The thesis wasn’t so much a case against government as a blueprint to change what he saw as a liberal model into one that actively promoted conservative, faith-based principles through tax policy, the public schools, welfare reform and other avenues.
“Leaders must correct the conventional folklore about the separation of church and state,” he wrote. “Historically, the religious liberty guarantees of the First Amendment were intended to prevent government encroachment upon the free church, not eliminate the impact of religion on society.”
He argued for covenant marriage, a legally distinct type of marriage intended to make it more difficult to obtain a divorce. He advocated character education programs in public schools to teach “traditional Judeo-Christian values” and other principles that he thought many youths were not learning in their homes. He called for less government encroachment on parental authority, for example, redefining child abuse to “exclude parental spanking.” He lamented the “purging of religious influence” from public schools. And he criticized federal tax credits for child care expenditures because they encouraged women to enter the workforce.
“Further expenditures would be used to subsidize a dynamic new trend of working women and feminists that is ultimately detrimental to the family by entrenching status-quo of nonparental primary nurture of children,” he wrote.
He went on to say feminism is among the “real enemies of the traditional family.”
Not surprisingly, McDonnell is now backing away from many of those statements, claiming that his views have changed:
Mr. McDonnell on Monday said he regretted any offensive language.

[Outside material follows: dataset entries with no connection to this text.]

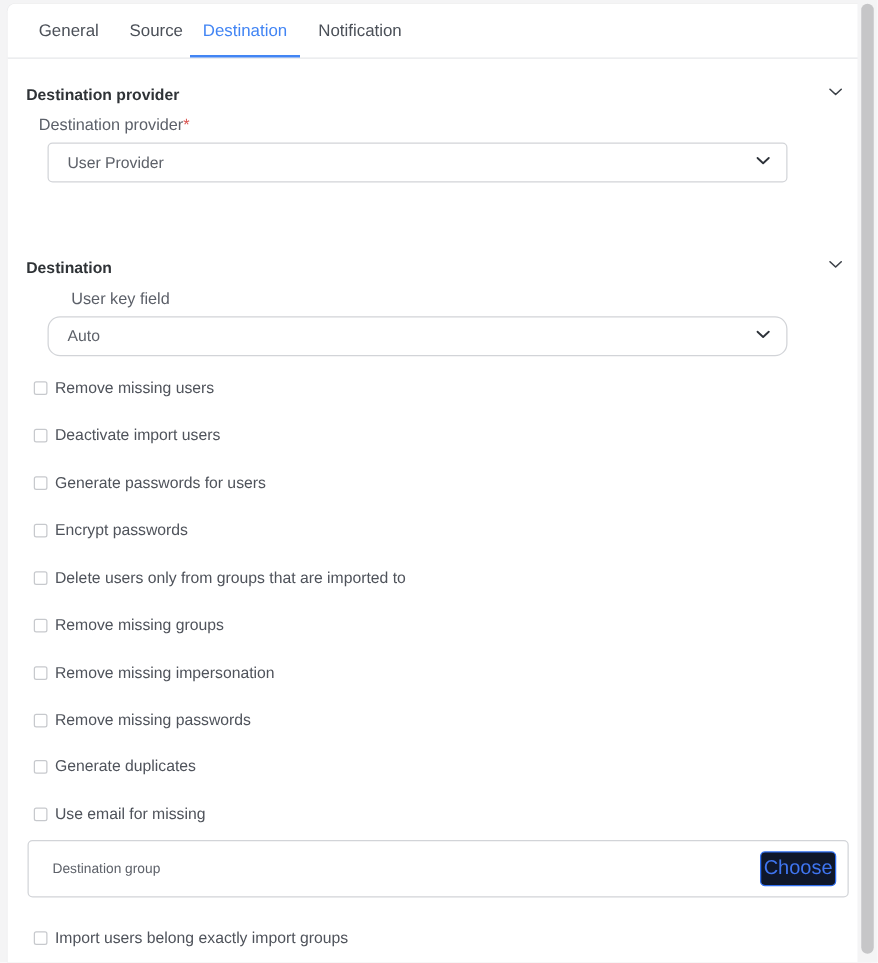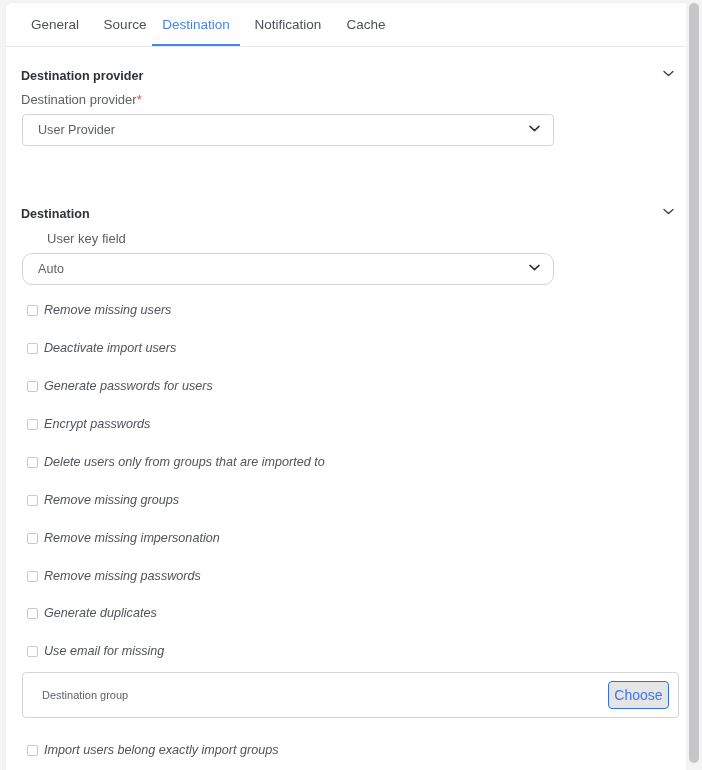--- a/index.html
+++ b/index.html
@@ -82,33 +82,33 @@
     cursor: pointer;
   }
   .section-head .chev {
     position: absolute;
     right: 2px;
     top: 1px;
   }
 
   .field-label {
     position: absolute;
-    left: 15px;
+    left: 25px;
     font-size: 13px;
     color: #5c6069;
   }
   .field-label .req {
     color: #d9534f;
     font-size: 13px;
   }
 
   .select-box {
     position: absolute;
-    left: 16px;
-    width: 532px;
+    left: 32px;
+    width: 592px;
     height: 32px;
     box-sizing: border-box;
     border: 1px solid #d2d4d8;
     border-radius: 4px;
     background: #ffffff;
     cursor: pointer;
   }
   .select-box .val {
     position: absolute;
     left: 15px;
@@ -145,21 +145,20 @@
     background: #fff;
   }
   .cbrow .lbl {
     position: absolute;
     left: 38px;
     top: 0;
     font-size: 12.6px;
     line-height: 15px;
     color: #4f535b;
     white-space: nowrap;
-    font-style: italic;
   }
 
   
   #group-box {
     position: absolute;
     left: 16px;
     top: 625px;
     width: 657px;
     height: 46px;
     box-sizing: border-box;
@@ -177,23 +176,23 @@
   }
   #choose-btn {
     position: absolute;
     right: 9px;
     top: 8px;
     width: 61px;
     height: 28px;
     box-sizing: border-box;
     border: 1px solid #2f6ef0;
     border-radius: 4px;
-    background: #e5e5e5;
+    background: #0f172a;
     color: #3f75f0;
-    font-size: 14px;
+    font-size: 16px;
     font-family: "Liberation Sans", sans-serif;
     cursor: pointer;
     padding: 0;
     line-height: 26px;
     text-align: center;
   }
 
   
   #scroll-track {
     position: absolute;
@@ -217,21 +216,20 @@
 </head>
 <body>
 
 <div id="card">
 
   <div id="tabbar">
       <div class="tab" style="left: 13px; width: 72px;">General</div>
       <div class="tab" style="left: 85px; width: 68px;">Source</div>
       <div class="tab active" style="left: 146px; width: 88px;">Destination</div>
       <div class="tab" style="left: 237px; width: 90px;">Notification</div>
-      <div class="tab" style="left: 330px; width: 60px;">Cache</div>
     </div>
 
   <div id="content">
 
     <div class="section-head" style="top:22px;">
       <span>Destination provider</span>
       <span class="chev">
         <svg class="chev-svg" width="11" height="7" viewBox="0 0 11 7">
           <path d="M1 1.4 L5.5 5.6 L10 1.4" fill="none" stroke="#3c4148" stroke-width="1.3" stroke-linecap="round" stroke-linejoin="round"></path>
         </svg>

“Any of the language in there that in any way denigrates the basic dignity or worth of any human being, I very much regret that. It does not at all reflect my views today. I fully believe in equal justice under the law, I believe in civility, and I believe in promoting people based or merit,” he said.
“My views on some of these things have changed. There were any number of things in the thesis that the language would be much, much different today. I’ve been honest with you today that several of those specific points I’ve repudiated, I feel differently about.”
Of course, that effort is now carrying its own risks:
Victoria Cobb is president of The Family Foundation, which once gave McDonnell its “Legislator of the Year” award. Cobb urges McDonnell to be very cautious not to downplay his strong conservative record.
“If he is seen as someone who is flip-flopping on issues or backing away, no matter what the issues are, that is always viewed by the electorate as a negative,” she contends. “People want a consistent leader on issues, and they want someone who they knew ten years ago agreed with something and still supports that position. And so, he needs to tread very carefully as he looks at his views.”
Cobb says although she understands McDonnell’s desire to reach out across the aisle and to other voting blocs, there is no need to distance himself from previous positions.